Table 5 shows that the logistic regression model explained approximately 25.3% of the variance in perception levels (Nagelkerke R^2^ = 0.253), indicating a moderate explanatory power. The analysis identified significant predictors influencing perception, including the number of pregnancy clinical visits, gestational age, and number of deliveries. Women who attended four or more antenatal visits were twice as likely to have a high perception level as those with fewer visits (OR = 2.04; P = 0.033), highlighting the role of regular follow-up in enhancing awareness and understanding. Similarly, those in late pregnancy (36–40 weeks) were about four times more likely to demonstrate high perception (OR = = 4.15; P = 0.002), possibly due to increased education and exposure as pregnancy progresses. Furthermore, multiparous women showed significantly higher perception levels than primigravida women, with odds ratios of 5.41 for 1–3 deliveries (P = 0.001) and 6.54 for 4 or more deliveries (P = 0.006), suggesting that experience from previous childbirths strengthens understanding and perception. A near-significant trend was observed for women with seven or more pregnancies (OR = 3.35, P = 0.064), indicating a potential positive association between higher parity and perception. In contrast, demographic factors such as age, educational level, residence, number of abortions, and preterm labor did not significantly affect perception levels (P > 0.05), suggesting that clinical exposure and maternal experience are more influential determinants of perception than sociodemographic characteristics.
DISCUSSION
The present study revealed that 95.5% of participants correctly identified severe, regular abdominal and back pain as key indicators of active labor. While this demonstrates a high level of awareness, it predominantly reflects recognition of the most obvious labor symptoms. Awareness of less apparent signs—such as bloody show or rupture of membranes—was comparatively lower, indicating gaps in comprehensive understanding. This finding suggests that while foundational knowledge is strong among Saudi women, antenatal education should extend beyond pain recognition to encompass a broader spectrum of labor indicators, fostering more informed self-monitoring and timely decision-making.
The study also highlighted that family, friends, and online platforms were frequently cited as sources of information, with over 22% of participants relying on informal channels. This contrasts with studies from other settings, such as Vogels-Broeke et al. [34], where professional guidance predominates. In Saudi Arabia, this reliance on informal sources may be influenced not only by accessibility but also by cultural norms that prioritize family advice and social networks, as well as systemic healthcare factors, including limited consultation time and variability in antenatal education coverage. Addressing these barriers by integrating structured, culturally sensitive, and digitally accessible educational interventions can help ensure that women receive reliable information to make informed decisions.
Furthermore, significant associations were observed between women’s perception of active labor signs and factors such as gestational age, parity, and previous deliveries. These results contrast with Félix et al. [9], who found no correlation between maternal characteristics and knowledge. However, similar associations were reported in previous studies such as Wassihun et al. [35] and Hailu et al. [36], supporting the idea that maternal awareness may be contextually influenced by local healthcare practices, exposure to structured education, and personal experiences. This discrepancy suggests that maternal awareness may be contextually influenced by local healthcare practices, exposure to structured education, and personal experiences. It underscores the importance of considering sociocultural and systemic factors when designing antenatal educational programs.

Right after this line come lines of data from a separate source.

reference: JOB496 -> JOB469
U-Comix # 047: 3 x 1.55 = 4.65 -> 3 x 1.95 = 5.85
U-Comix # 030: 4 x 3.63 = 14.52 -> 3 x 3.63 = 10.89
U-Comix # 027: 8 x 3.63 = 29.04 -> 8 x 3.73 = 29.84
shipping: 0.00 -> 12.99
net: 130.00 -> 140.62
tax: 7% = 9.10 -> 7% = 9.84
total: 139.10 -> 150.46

The study emphasizes the pivotal role of healthcare providers in enhancing maternal knowledge. Women who received structured provider-led education reported higher confidence in recognizing labor signs and greater preparedness for childbirth. These findings align with research by Bohren et al. [37], Dibazari et al. [38], Moinuddin et al. [39], and Said et al. [40], who demonstrated that structured antenatal education improves awareness, reduces medical interventions, and enhances psychological readiness. Similarly, Alharbi et al. [41] and Bhavana et al. [42] found that targeted education increases women’s understanding of normal and abnormal pregnancy signs. The WHO also emphasizes comprehensive antenatal education, advocating for both physical preparation and emotional readiness [13]. Globally, women’s experiences highlight the need for clear and respectful communication during antenatal care, as evidenced by Oladapo et al. [43] and Sidani Yusuf & Feghali [44]. In the Saudi context, the predominance of informal information sources highlights the urgent need to strengthen structured, evidence-based educational programs. Strengthening digital health solutions is critical, particularly when evidence indicates that education level predicts knowledge of pregnancy danger signs, as shown in Miyauchi et al. [45]. Integrating reliable digital platforms alongside face-to-face provider education can enhance accessibility, improve patient-provider communication, and empower women to make safe, informed decisions during labor.

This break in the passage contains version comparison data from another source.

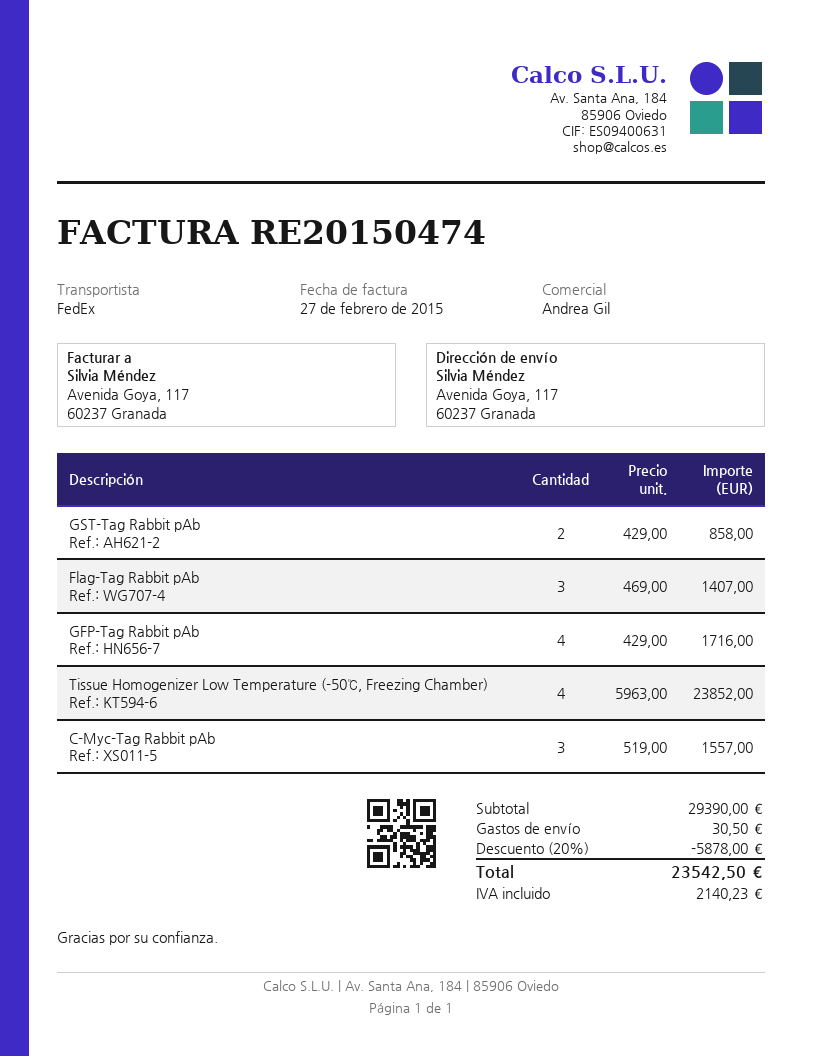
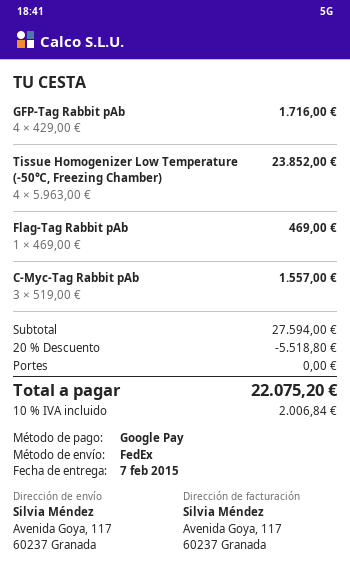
GST-Tag Rabbit pAb: 2 x 429.00 = 858.00 -> none
Flag-Tag Rabbit pAb: 3 x 469.00 = 1407.00 -> 1 x 469.00 = 469.00
subtotal: 29390.00 -> 27594.00
discount: 20% = 5878.00 -> 20% = 5518.80
shipping: 30.50 -> 0.00
tax: 2140.23 -> 2006.84
total: 23542.50 -> 22075.20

While this study offers significant insights, certain limitations should be acknowledged. The dependence on self-reported data could lead to social desirability bias. Additionally, the cross-sectional design restricts causal inferences, and the omission of women scheduled for elective cesarean sections may diminish the generalizability of the findings to the wider pregnant population. Previous literature, such as Wulandari and Laksono [46] and Baeschlin & Mueller [47], further highlights the complexity of assessing labor knowledge and early labor signs, pointing to the need for robust, multi-method research approaches. Future studies should investigate longitudinal outcomes of antenatal education interventions and analyze how cultural and systemic factors influence information-seeking behaviors.
The current study explored factors influencing Saudi pregnant women’s perception of active labor signs, with a particular focus on the educational role of healthcare providers. The logistic regression analysis identified three key predictors—number of antenatal visits, gestational age, and parity—that significantly influenced perception levels, collectively accounting for approximately 25.3% of the variance (Nagelkerke R^2^ = 0.253). These results highlight the pivotal role of maternal experience and engagement with antenatal care in shaping labor-related awareness.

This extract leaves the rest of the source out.